[LMB] OT: Hisy fits, was copyedit con't

Paula Lieberman paal at filker.org
Fri Sep 18 23:27:31 BST 2015


The back of the throat noise is not really a hiss, though... hiss involves 
an ess sound, nnot "ach" type sound--with out the ess, it is NOT a hiss!!!

Computer code has "escape characters" which indicate the the following 
material, is other than executable code, etc.

"natural languages" tend to involve greater ambiguity.

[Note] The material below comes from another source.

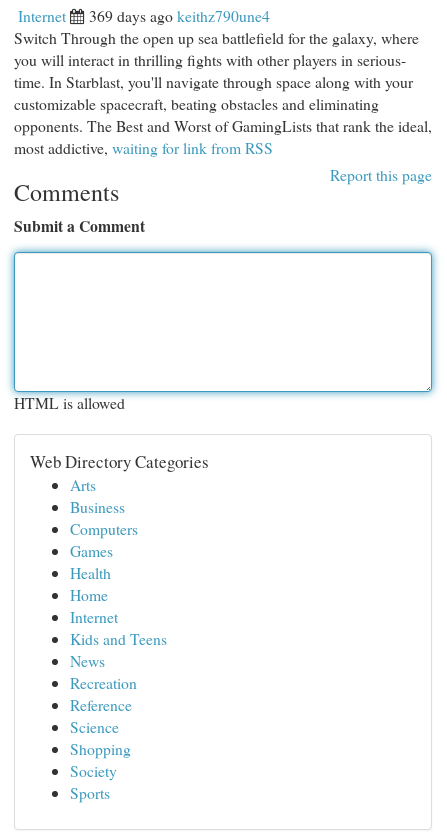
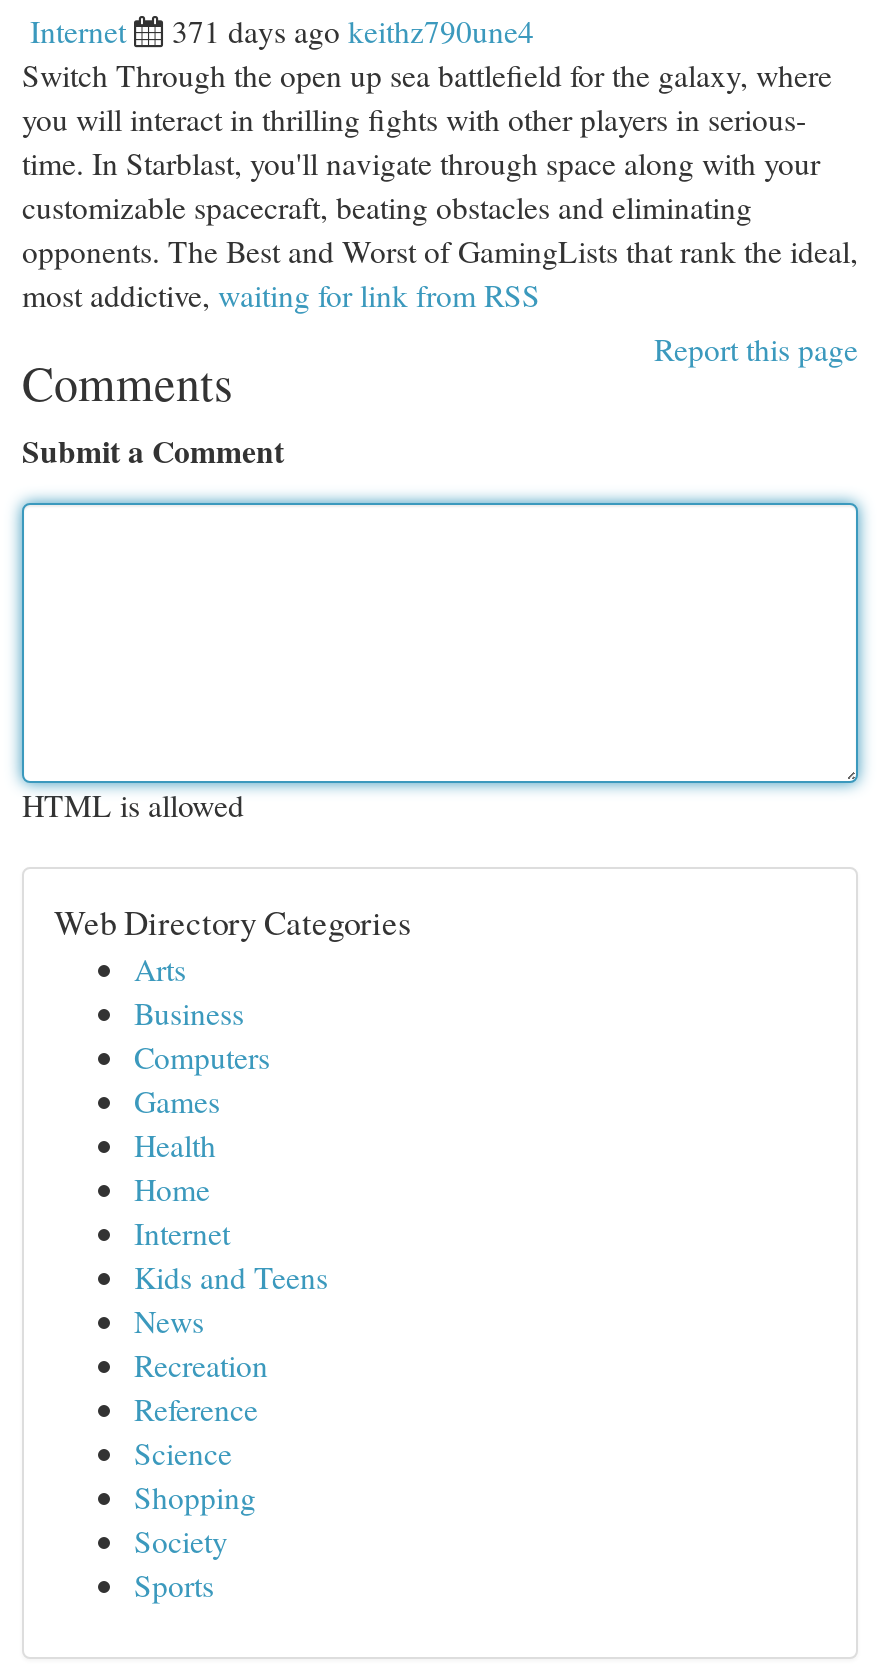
[89,5,270,26] 369 days ago keithz790une4 -> [172,9,534,51] 371 days ago keithz790une4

Hmm, alas that Dr Whom dropped off the list many months back!

--Paula Lieberman
-----Original Message----- 
From: M. Haller Yamada
Sent: Thursday, September 17, 2015 11:35 PM
To: Discussion of the works of Lois McMaster Bujold.
Subject: Re: [LMB] copyedit con't

Micki: Self-proclaimed arbiter of language usage, here. I warn you, I tend 
toward
the adventurous, descriptive side of the language wars rather than the 
solid,
prescriptive side.

But rather than bore you, I'll just ask a question: Is there any concensus 
among
publishers for things like hyphenation? When I was a journalism student, you 
used
the AP style manual, or a dictionary (I think it was Merriam-Webster; US 
student).

And since I have very strong, considered feelings about hissing, I'll add 
this: You
can hiss from the back of your throat. And the sides of your mouth. There's 
a
difference between a hiss and a growl and a not-hiss. I would try the 
dialogue out
loud, and determine if it's hissing or not by the wind power. You don't need 
Ss to
hiss. And sometimes, you know, it's just a psychic hissing of steam, even if 
the
person is saying, "Oh, banana-butt." (I do want to turn that curse into 
"banana-
butts", though, to keep the s. "My big fat banana butt" would have a hint of 
hiss
in the "f".)

My deal is commas with quotes. It makes sense for me to put them inside a 
real
quotation, but when used as air-quotes, I feel they belong outside of the 
air-
quote. That's British style, but not American. But it's so much more 
logical!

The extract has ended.